The emergence of more transmissible variants has been one of the biggest drivers of new scientific unknowns. The way that we will begin to chart our course to a less dangerous relationship with SARS-CoV-2 is based in part on access to information that researchers will have about emerging variants of concern.
A country’s ability to sequence genomic data could play a major role in its ability to respond to potentially more dangerous and emerging outbreaks and mutations. A virus’s genome includes molecules called RNA that allows virologists and other scientists to understand its basic characteristics and how it behaves. As the virus is transmitted, its genomic sequence changes and can result in different characteristics and the emergence of new variants. Many of these will not have any sort of evolutionary advantage over others and will consequently disappear quite quickly. But when a genomic mutation results in a change that is beneficial to the virus – for example, its improved capacity to spread to new hosts – that variant is likely to become dominant. This is what happened with the now widespread Delta variant.
For University of British Columbia’s COVID-19 Research Lead Jeffrey Joy, it’s still too soon to say whether Sars-CoV-2 will evolve to become more dangerous. Joy says that he is keeping close watch on two other emerging variants of concern: the Lambda variant that is widespread in South America and another variant that currently doesn’t have a WHO label but has recently been responsible for a growing number of deaths among vaccinated members of a care home in Belgium. This B.1.621 variant first emerged in Colombia in February and has a number of the same mutations in the spike protein as other known variants, but seems to be better able to dodge our immunity. Although we still need more information about these variants to know how big of a concern they should be, Joy says “it’s something I’m keeping my eye on.”
Joy says there are a few ways in which the virus could mutate that could become more harmful to humans. The virus can evolve with common smaller mutations that accumulate over time – researchers believe this is likely the way the Alpha and Delta variants emerged. Joy says another way that viruses mutate is through a process called recombination.
Recombination is the transfer of genetic information between different viruses and can generate new genetic variants.
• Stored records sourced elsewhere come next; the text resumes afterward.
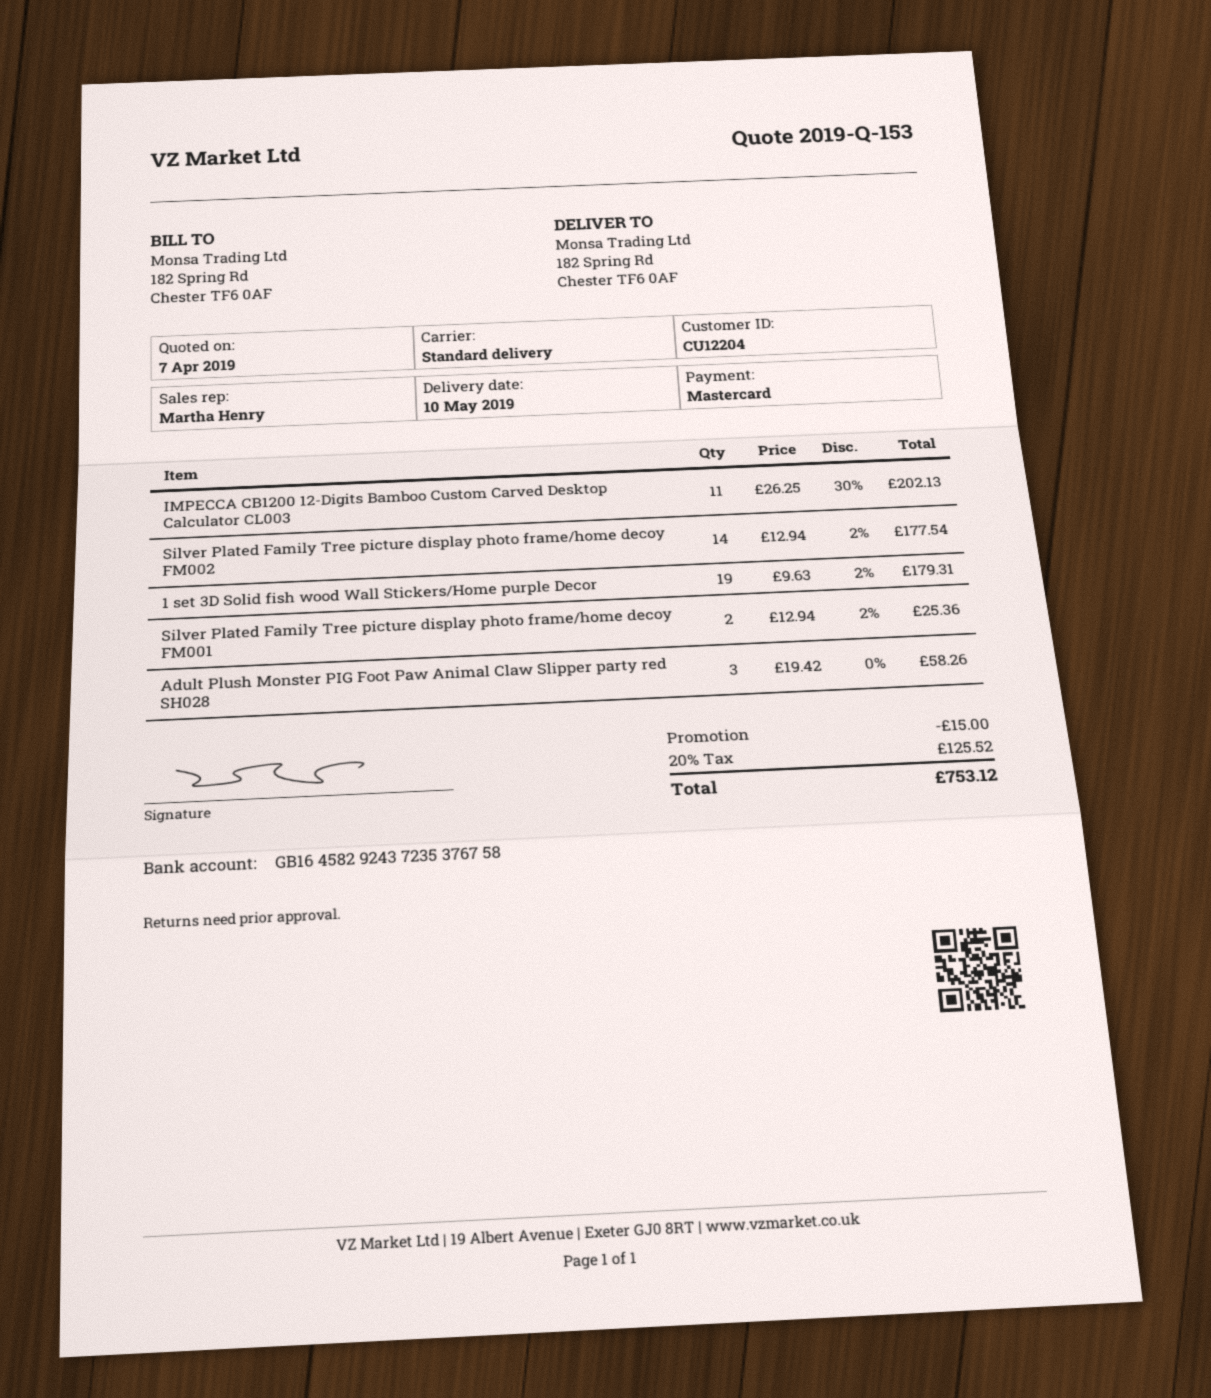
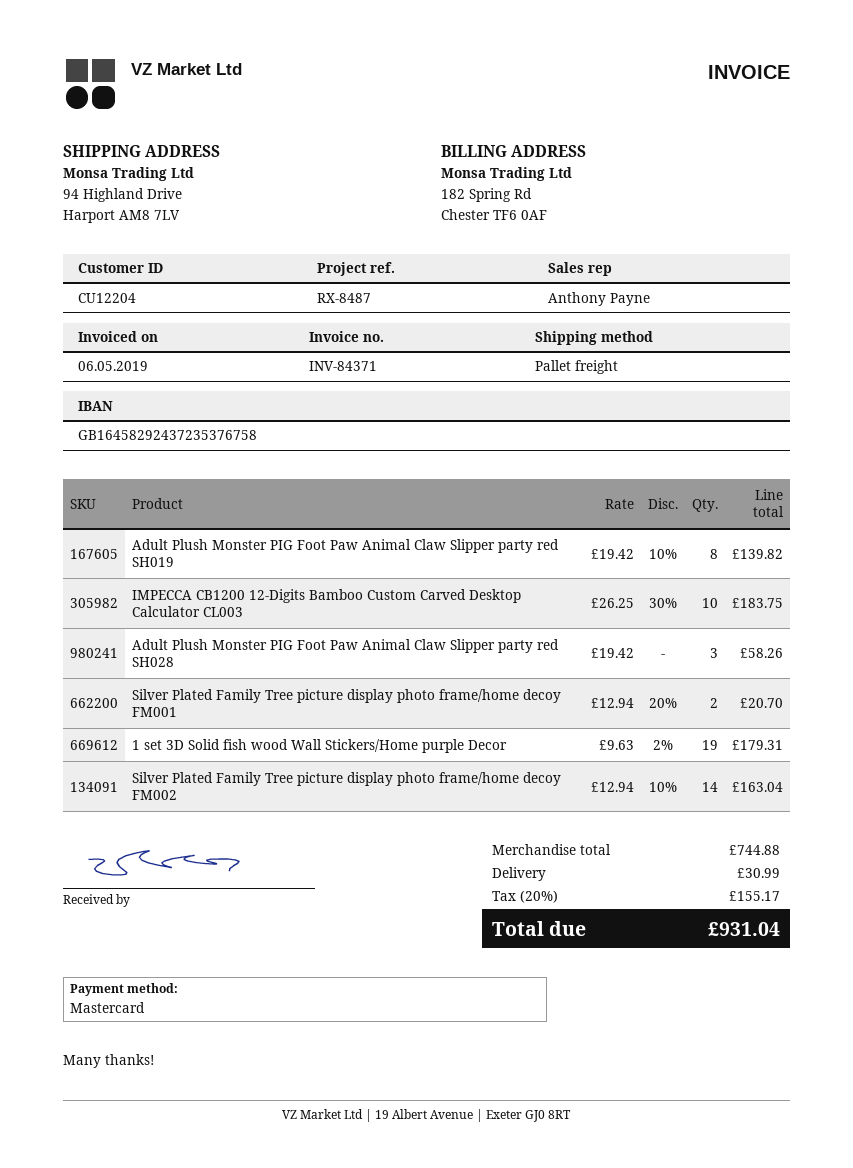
sales rep: Martha Henry -> Anthony Payne
shipping method: standard -> pallet freight
ship to: 182 Spring Rd, Chester TF6 0AF -> 94 Highland Drive, Harport AM8 7LV
IMPECCA CB1200 12-Digits Bamboo Custom Carved Desktop Calculator CL003: 11 x 26.25 - 30% = 202.13 -> 10 x 26.25 - 30% = 183.75
Silver Plated Family Tree picture display photo frame/home decoy FM002: 14 x 12.94 - 2% = 177.54 -> 14 x 12.94 - 10% = 163.04
Silver Plated Family Tree picture display photo frame/home decoy FM001: 2 x 12.94 - 2% = 25.36 -> 2 x 12.94 - 20% = 20.70
Adult Plush Monster PIG Foot Paw Animal Claw Slipper party red SH019: none -> 8 x 19.42 - 10% = 139.82
discount: 15.00 -> none
shipping: none -> 30.99
tax: 20% = 125.52 -> 20% = 155.17
total: 753.12 -> 931.04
This happens frequently among betacoronaviruses like MERS-CoV and the original 2003 SARS. If someone already infected with one variant of SARS-CoV-2 becomes infected with another strain, there is a chance that recombination could occur and, notes Joy, it is not as unlikely as it may sound.
“We have an extremely large pool of people. Each one of those is an opportunity for viral evolution to happen,” says Joy. “Within a cell, you have the two genomes and then what happens is the polymerase (an enzyme that is responsible for making new copies of RNA in the form of nucleic acid molecules) that is replicating the two, jumps from one genome to the other.”
This could, for example, result in the genome of a more transmissible variant coming into contact with the genome of one that is more virulent, resulting in a new variant that is able to spread more quickly and is more dangerous to humans.
Despite Canada’s capacity to test and sequence viruses producing high-quality data that would help reveal information about the virus – for example, the emergence of new Canadian variants – there are restrictions that impact the quality of information that is being collected, says David Earn, a professor and researcher of mathematical epidemiology at McMaster University as well as a member of Health Canada’s Expert Group on Modelling Approaches. He notes that many of the current limitations around improved access to genomic data centre around privacy concerns.
“That sort of attention to privacy, which in principle is a very good thing, is sometimes a barrier to releasing good quality data that helps with modelling and could improve our projections,” Earn says. “You can imagine if we have good collection procedures with a lot of information about each sample circulated to people like me … we might be able to identify a new variant more quickly. That can make all the difference. If you discover there’s, for argument’s sake, two weeks before a variant takes off, for some provinces in Canada that could make all the difference in terms of our ability to prevent it from spreading widely.”
To isolate and predict the emergence of variants of concern effectively, experts stress the need to be able to track emerging variants as close to real time as possible. But to track and contain them in the longer term, we will have to be able to sequence data across the world, says Arinjay Banerjee, research scientist at the University of Saskatchewan’s Vaccine and Infectious Disease Organization.
“We need to be able to know which variants are circulating in which areas of the planet,” says Banerjee. “When you’re looking at low- and middle-income countries you’re also looking at the availability of the infrastructure to begin sequencing to begin with. That’s a huge problem if you’re starting to open up economies and travel again.”
Issues relating to costs emerge quickly when discussing mass viral surveillance across the globe, and that is going to be a big question moving forward, says Banerjee. “We have to sequence. There’s absolutely no other way to identify which variants are circulating without going in and sampling and sequencing. And who pays for that? Who supplies the infrastructure and how do you coordinate this?”
Moving forward, controlling the global spread of new and emerging variants is going to rely heavily on our ability to sequence data across the globe and ensure widespread international access to vaccines.
For Banerjee, moving on from SARS-CoV-2 is going to rest on getting as many people vaccinated as possible. “There’s a lot of uncertainty but vaccines are our hope out of this pandemic. That is really it.”